在查找圖像的某個特征屬於的聚類中心時，本質上就是查找最近的向量，可以使用flann建立索引樹來查找；也可以使用一些特征匹配的方法，這里使用flannMatcher。統計每個詞匯在圖像中出現的頻率，即可得到圖像的BoW向量。

BoWTrainer

在OpenCV中封裝了3個關於BoW的類。

抽象基類BOWTrainer，從圖像庫中的特征集中構建視覺詞匯表Vobulary

class CV_EXPORTS_W BOWTrainer
{
public:
    BOWTrainer();
    virtual ~BOWTrainer();
    CV_WRAP void add( const Mat& descriptors );
    CV_WRAP const std::vector<Mat>& getDescriptors() const;
    CV_WRAP int descriptorsCount() const;
    CV_WRAP virtual void clear();
    CV_WRAP virtual Mat cluster() const = 0;
    CV_WRAP virtual Mat cluster( const Mat& descriptors ) const = 0;

protected:
    std::vector<Mat> descriptors;
    int size;
};

類BOWKMeansTrainer基於k-means聚類，實現了BOWTrainer的方法。
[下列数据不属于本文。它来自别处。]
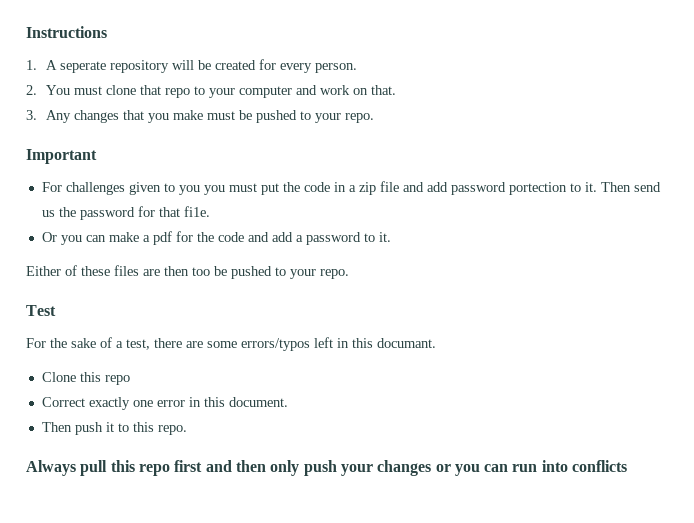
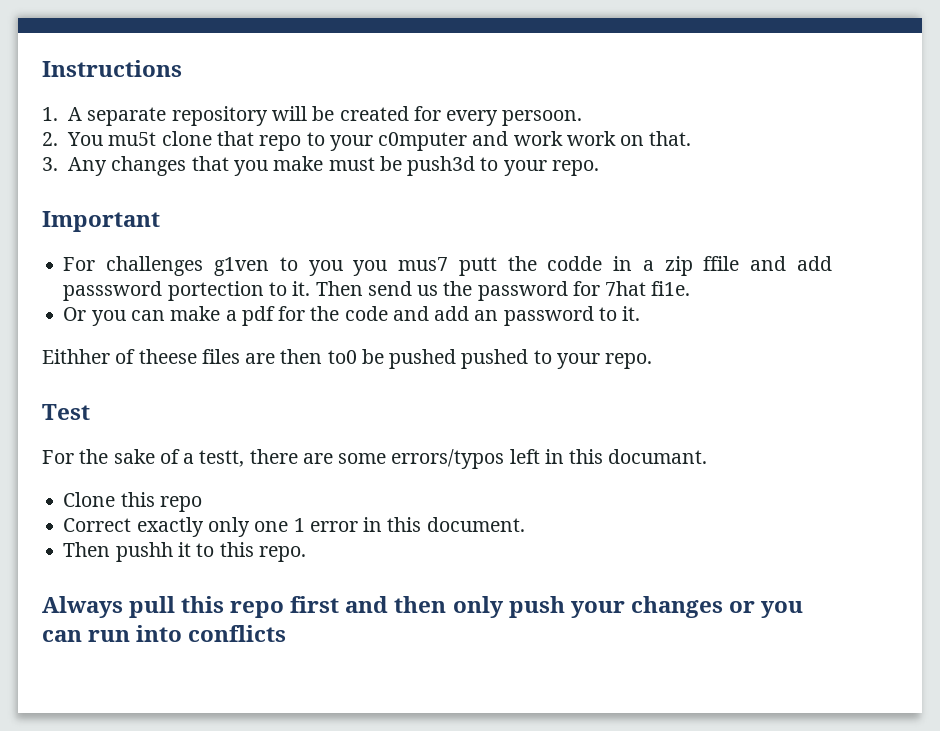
[59,61,106,73] seperate -> [87,107,167,126] separate
[314,63,357,73] person. -> [502,110,583,126] persoon.
[73,86,102,95] must -> [108,132,157,146] mu5t
[238,86,292,98] computer -> [378,132,468,151] c0mputer
(350, 90) none -> [566,131,616,146] work
[255,110,297,123] pushed -> [407,156,476,176] push3d
[128,182,161,195] given -> [213,257,269,276] g1ven
[228,182,330,195] must put the code -> [398,256,603,276] mus7 putt the codde
[379,181,506,195] file and add password -> [703,256,832,271] [63,281,163,301] ffile and add passsword
[158,207,180,217] that -> [605,281,647,296] 7hat
[295,235,303,242] a -> [474,310,499,321] an
[26,265,110,276] Either of these -> [42,349,197,364] Eithher of theese
[192,266,272,279] too be pushed -> [327,349,529,369] to0 be pushed pushed
[126,339,150,350] test, -> [199,450,245,467] testt,
[132,400,153,407] one -> [207,517,305,537] only one 1
[74,422,103,435] push -> [115,542,173,562] pushh

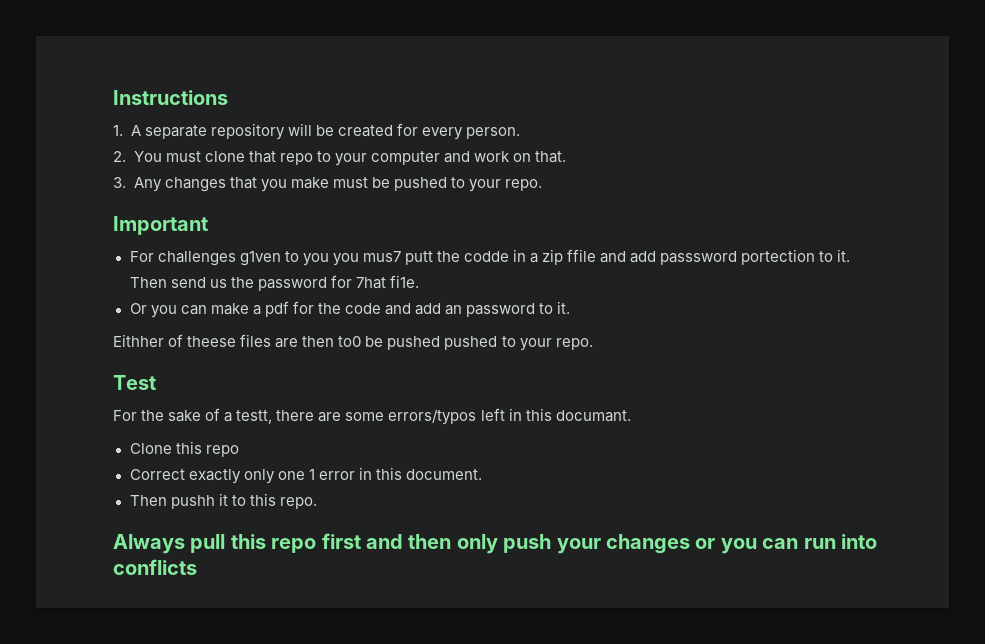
[502,110,583,126] persoon. -> [465,127,520,139] person.
[108,132,157,146] mu5t -> [165,151,201,162] must
[378,132,468,151] c0mputer -> [370,151,440,165] computer
[566,131,616,146] work -> (510, 156) none
[407,156,476,176] push3d -> [393,177,447,191] pushed

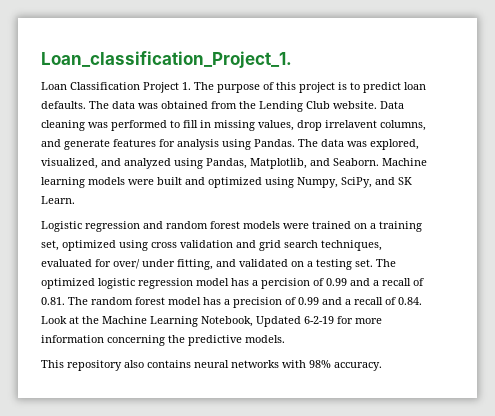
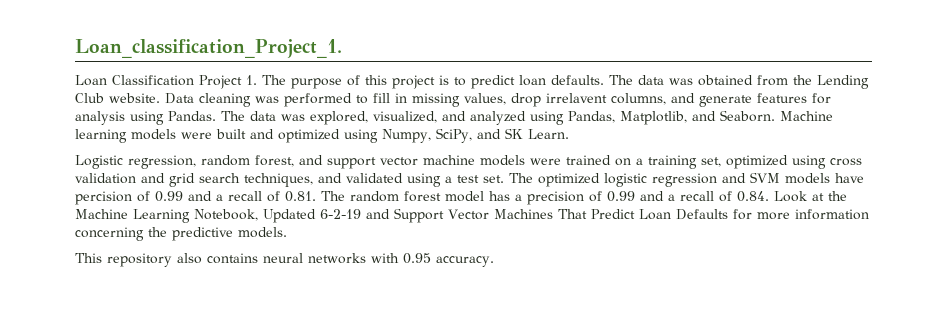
[85,221,240,232] regression and random forest -> [128,155,475,169] regression, random forest, and support vector machine
[41,259,352,270] evaluated for over/ under fitting, and validated on a testing -> [318,173,479,187] and validated using a test
[196,278,258,286] model has a -> [722,172,864,184] and SVM models have
(334, 320) none -> [366,208,728,223] and Support Vector Machines That Predict Loan Defaults
[309,360,331,368] 98% -> [403,253,431,264] 0.95

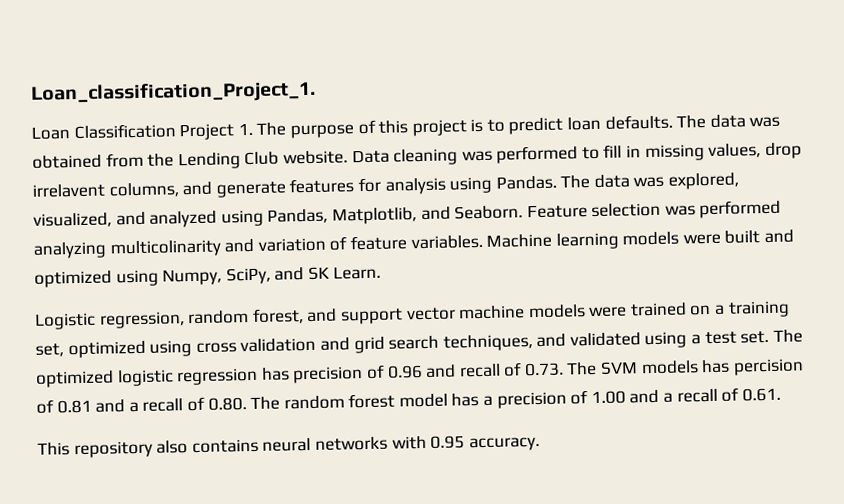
(775, 116) none -> [526,199,782,219] [33,234,483,259] Feature selection was performed analyzing multicolinarity and variation of feature variables.
[722,173,746,183] and -> [260,361,598,384] has precision of 0.96 and recall of 0.73. The
[835,173,864,183] have -> [701,359,731,374] has
[155,191,316,202] 0.99 and a recall of 0.81. -> [56,396,247,414] 0.81 and a recall of 0.80.
[607,191,847,202] [75,208,869,223] [75,227,287,241] 0.99 and a recall of 0.84. Look at the Machine Learning Notebook, Updated 6-2-19 and Support Vector Machines That Predict Loan Defaults for more information concerning the predictive models. -> [590,387,781,405] 1.00 and a recall of 0.61.

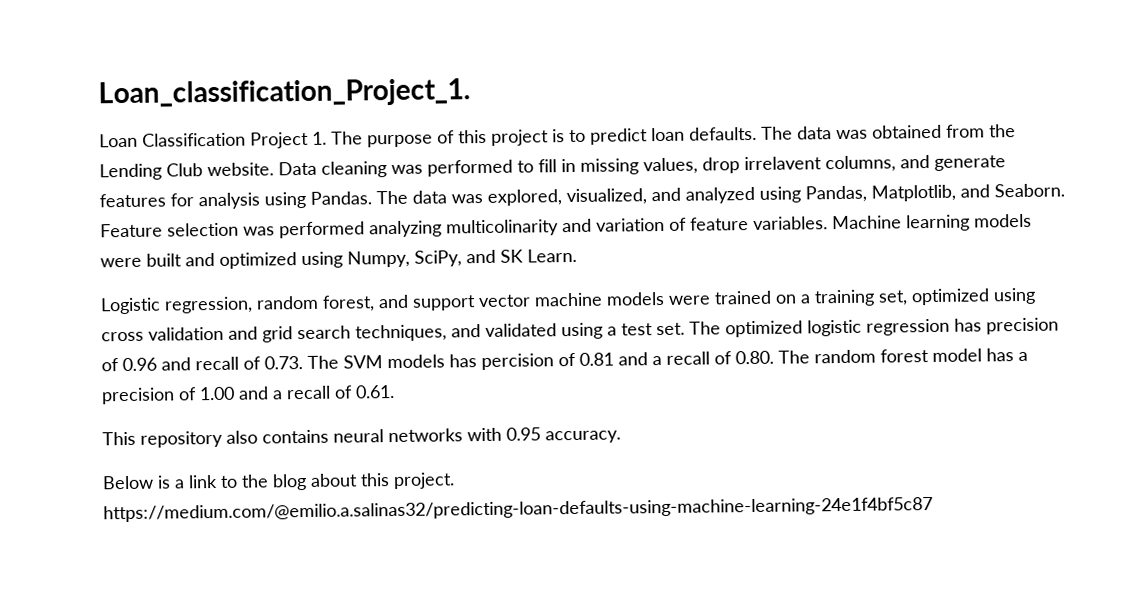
(540, 444) none -> [102,472,455,491] [103,496,933,523] // Below is a link to the blog about this project. https://medium.com/@emilio.a.salinas32/predicting-loan-defaults-using-machine-learning-24e1f4bf5c87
使用kmeans方法，從特征集中聚類得到視覺詞匯表Vocabulary。其聲明如下：

class CV_EXPORTS_W BOWKMeansTrainer : public BOWTrainer
{
public:
    CV_WRAP BOWKMeansTrainer( int clusterCount, const TermCriteria& termcrit=TermCriteria(),
                      int attempts=3, int flags=KMEANS_PP_CENTERS );
    virtual ~BOWKMeansTrainer();
    CV_WRAP virtual Mat cluster() const;
    CV_WRAP virtual Mat cluster( const Mat& descriptors ) const;

protected:

    int clusterCount;
    TermCriteria termcrit;
    int attempts;
    int flags;
};

該類的使用也是很簡單的，首先構建一個BOWKMeansTrainer的實例，其第一個參數clusterCount是聚類中心的個數，也就是Vocabulary的大小，余下的幾個參數就是使用kmeans函數的參數，具體可參考上面的介紹。
然后，調用add方法，添加提取到的特征集。添加特征集的時候，有兩種方法：

for(int i=0; i<numOfPictures; i++)
    bowTraining.add( descriptors( i ) )；

也可以提取好所有圖像的特征，然后將特征合並為一個矩陣添加

    Mat feature_list;
    vconcat(features,feature_list);

    BOWKMeansTrainer bow_trainer(k);
    bow_trainer.add(feature_list);

添加圖像特征后，調用

vocabulary =  bow_trainer.cluster();

對特征集進行聚類，得到的聚類中心就是所要求的視覺詞匯表Vocabulary。

在得到Vocabulary后，就可以對一副圖像進行編碼，使用BoW向量來表示該圖像，這時候就要使用BOWImgDescriptorExtractor。其聲明如下：

class BOWImgDescriptorExtractor{
  public:
      BOWImgDescriptorExtractor( const Ptr<DescriptorExtractor> &dextractor,                                                        const Ptr<DescriptorMatcher> & dmatcher );

      virtual ~BOWImgDescriptorExtractor(){}

      void setVocabulary( const Mat& vocabulary );

      const Mat& getVocabulary() const;

      void compute( const Mat& image, vector<KeyPoint> & keypoints,

                    Mat& imgDescriptor,

                    vector<vector<int> >* pointIdxOfClusters = 0,

                    Mat* descriptors = 0 );

      int descriptorSize() const;

      int descriptorType() const;
protected:
    Mat vocabulary;
    Ptr<DescriptorExtractor> dextractor;
    Ptr<DescriptorMatcher> dmatcher;

該類實現了一下三個功能：

根據相應的Extractor提取圖像的特征
找到距離每個特征最近的visual word
計算圖像的BoW表示，並且將其進歸一化。

要實例化一個BOWImgDescriptorExtractor，需要提供三個參數

視覺詞匯表Vocabulalry
圖像特征提取器 DescriptorExtractor
特征匹配的方法 descriptorMatcher ，用來查找和某個特征最近的visual word。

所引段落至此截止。